2009-07-31 | ヨーロッパの歴史
投稿者:鈴木小太郎 投稿日:2009年 7月31日(金)18時23分25秒

Hexakosioihexekontahexaphobia (literally, "fear of [the number] six hundred sixty-six") is the fear that originated from the Biblical verse Revelation 13:18 which indicates that the number 666 is the Number of the Beast, linked to Satan or the Anti-Christ.

http://en.wikipedia.org/wiki/Hexakosioihexekontahexaphobia

「666恐怖症」とでも訳すべきでしょうか。
私にとっては、数字よりも"Hexakosioihexekontahexaphobia"という言葉の方がなんだか怖いですね。
数えてみたら29文字もありました。

2007年12月には、米国ルイジアナ州で、ある町の市外局番「666」が変更されたそうな。

A town in the US state of Louisiana is to be allowed to change its telephone prefix so that residents can avoid a number many associate with the Devil.

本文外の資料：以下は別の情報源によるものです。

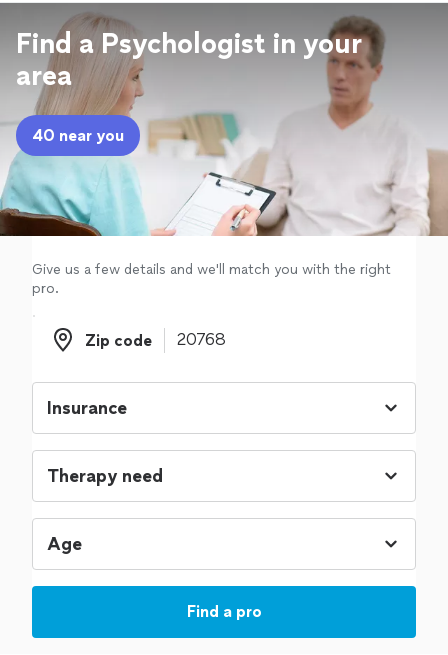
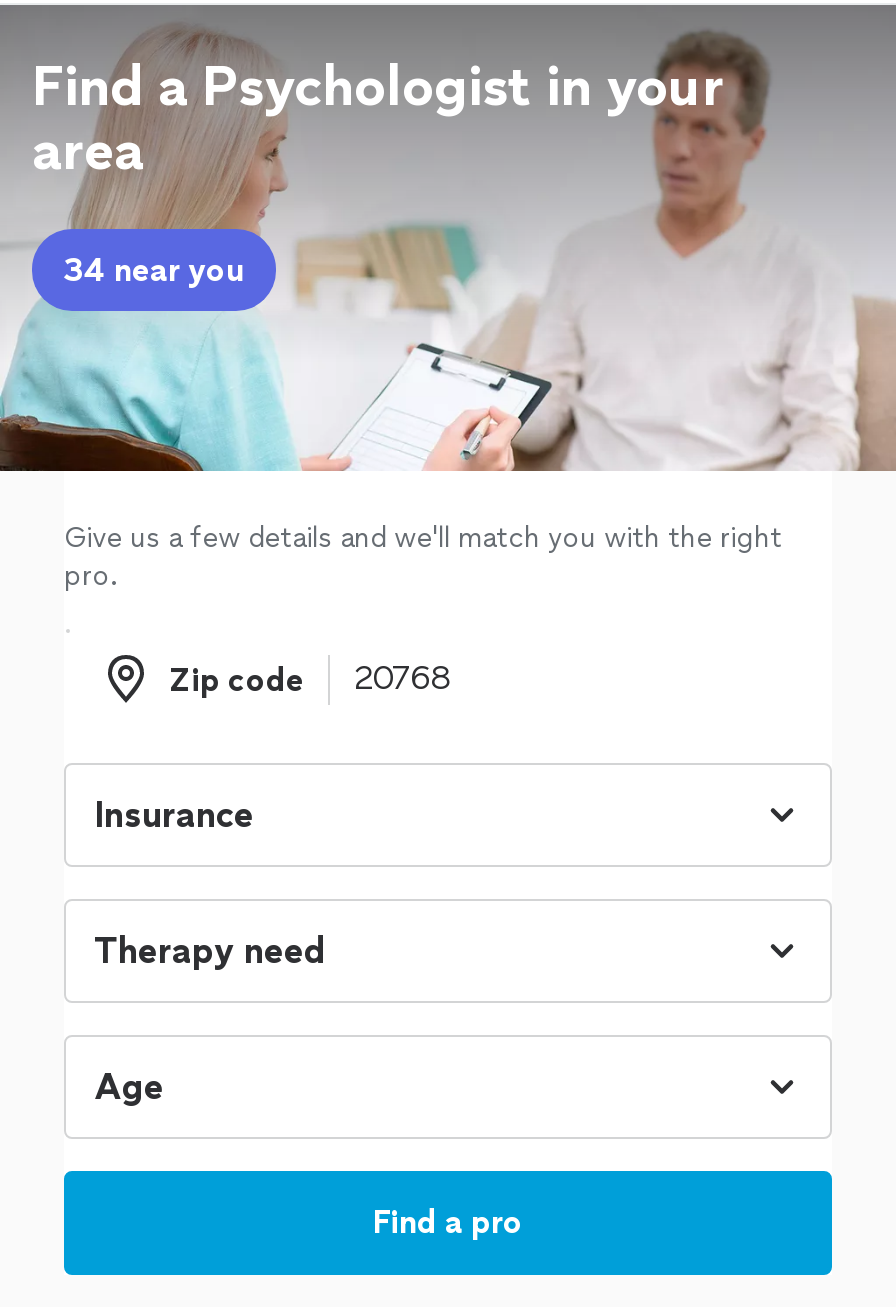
- 40 near you
+ 34 near you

Mayor Scott Walker said CenturyTel's decision was "divine intervention".
However, he admitted it helped that Louisiana's two senators had also lobbied for the change with the phone company and the state Public Service Commission.

http://news.bbc.co.uk/2/hi/americas/7163767.stm

"divine intervention"は神の関与=ミラクルという意味だと思いますが、ルイジアナ州の二人の上院議員の関与もあった訳ですね。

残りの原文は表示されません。